Ce qui donne un relief particulier à sa pensée, c’est qu’elle se déploie dans un univers culturel
caractérisé par l’abaissement de la raison et l’élévation de la volonté. Depuis Socrate et jusqu’au
début du XXe siècle, tous les philosophes tenaient pour acquis que la recherche de la vérité
constituait la tâche la plus noble de l’homme et que la raison était le principal outil de cette
recherche. Mais, comme le dit si bien Camus dans L’Homme révolté, « ce n’est ni la révolte ni sa
noblesse qui rayonnent aujourd’hui sur le monde, mais le nihilisme »4. Depuis une centaine
d’années, nous assistons à l’essaimage d’une pensée nietzschéenne où la volonté prime sur la
raison : loin de chercher à comprendre le réel pour mieux nous y adapter, nous sommes invités à
créer nos propres valeurs et nos propres « vérités » afin de les imposer au réel. Comme rien
n’existe hormis la matière, notre destinée consiste non pas à nous soumettre à ce qui est, mais
plutôt à le modeler au gré de nos désirs et ambitions à l’aide des puissantes technologies que la
science met à notre disposition. Le salut d’une humanité éclairée ou, pour bien dire, progressiste,
réside dans la maîtrise de la nature par des moyens technologiques. La nature humaine se conçoit
ainsi non plus comme une donnée inéluctable et immuable, mais plutôt comme une réalité qui se
laisse façonner au gré des circonstances ou des préférences de chacun. Nous sommes appelés à
concevoir tout ce qui nous entoure, y compris notre corps, comme de la matière première
manipulable à souhait. La notion même de nature est ainsi abolie et remplacée par l’idée qu’il
appartient à chacun de définir pour lui-même ce qui est naturel et ce qui ne l’est pas. Dans cette
perspective, tout effort visant à légitimer socialement ou légalement ce que certains estiment
naturel relève d’une forme de totalitarisme, voire de fascisme.

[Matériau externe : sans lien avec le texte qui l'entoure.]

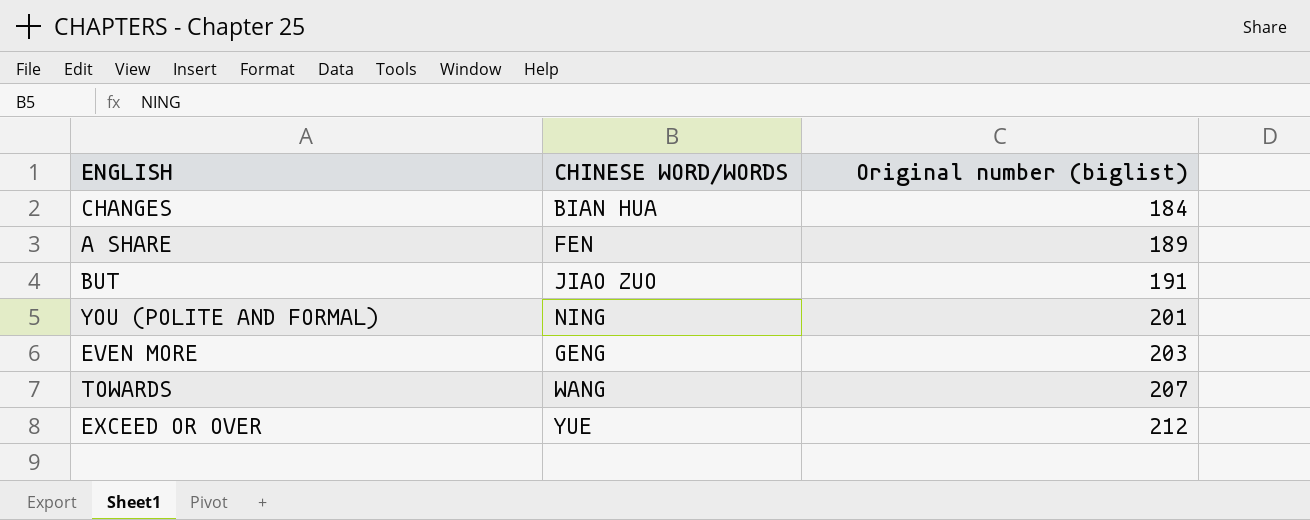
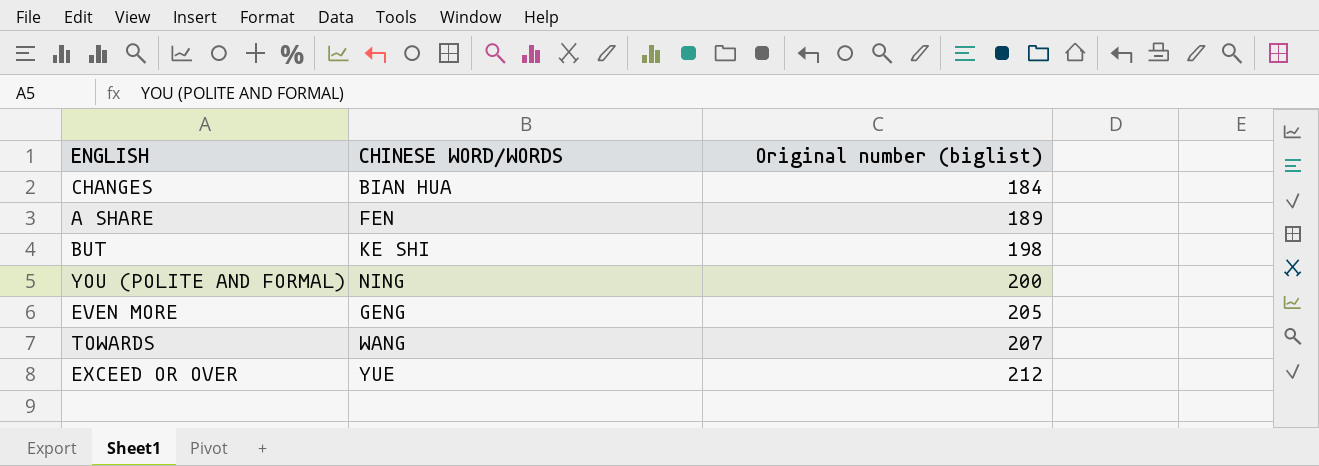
BUT | CHINESE WORD/WORDS: JIAO ZUO -> KE SHI
BUT | Original number (biglist): 191 -> 198
YOU (POLITE AND FORMAL) | Original number (biglist): 201 -> 200
EVEN MORE | Original number (biglist): 203 -> 205

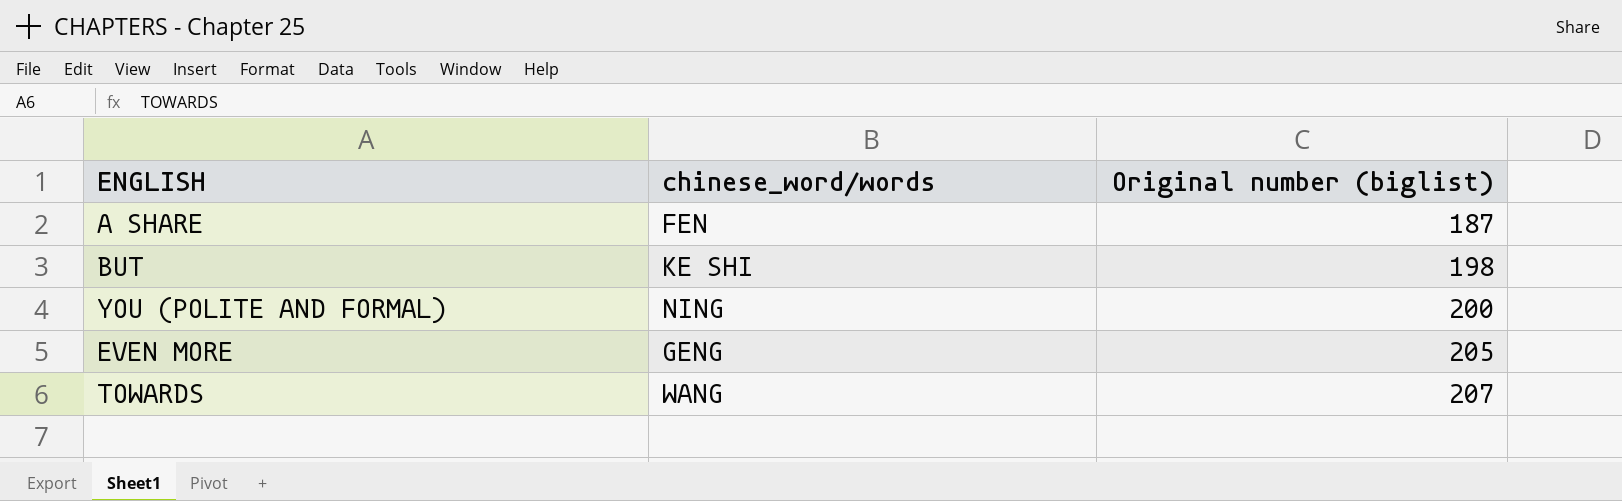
column name: CHINESE WORD/WORDS -> chinese_word/words
row CHANGES: BIAN HUA | 184 -> none
row EXCEED OR OVER: YUE | 212 -> none
A SHARE | Original number (biglist): 189 -> 187

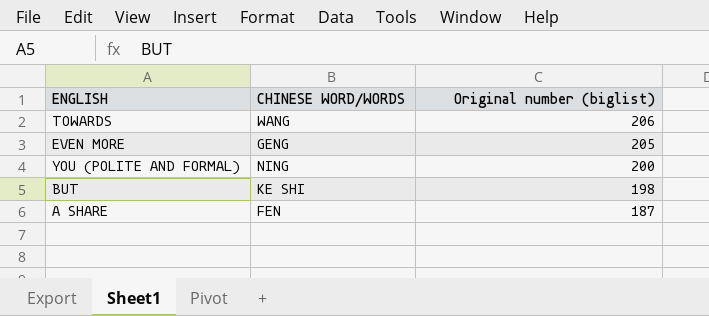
row order: Original number (biglist) ascending -> Original number (biglist) descending
column name: chinese_word/words -> CHINESE WORD/WORDS
TOWARDS | Original number (biglist): 207 -> 206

Le culte de l’autonomie personnelle qui sous-tend cette anthropologie est maintenant
profondément enraciné dans nos lois et dans nos mœurs. On en trouve une des expressions les
plus achevées dans le jugement rendu en 1992 par la Cour Suprême des États-Unis dans l’affaire
Planned Parenthood v. Casey, où le droit à l’avortement a été défini comme rien de moins que
« le droit de chacun de définir son propre concept de l’existence, du sens, de l’univers et du
mystère de la vie humaine » (« the right to define one’s own concept of existence, of meaning, of
the universe, and of the mystery of human life »). Ainsi donc, toute femme peut déterminer si
l’enfant qu’elle porte en elle est un enfant ou une simple excroissance nuisible; et toute
démarche, même la plus paisible, en vue de la convaincre qu’il ne s’agit pas d’une excroissance
nuisible est une atteinte à sa liberté.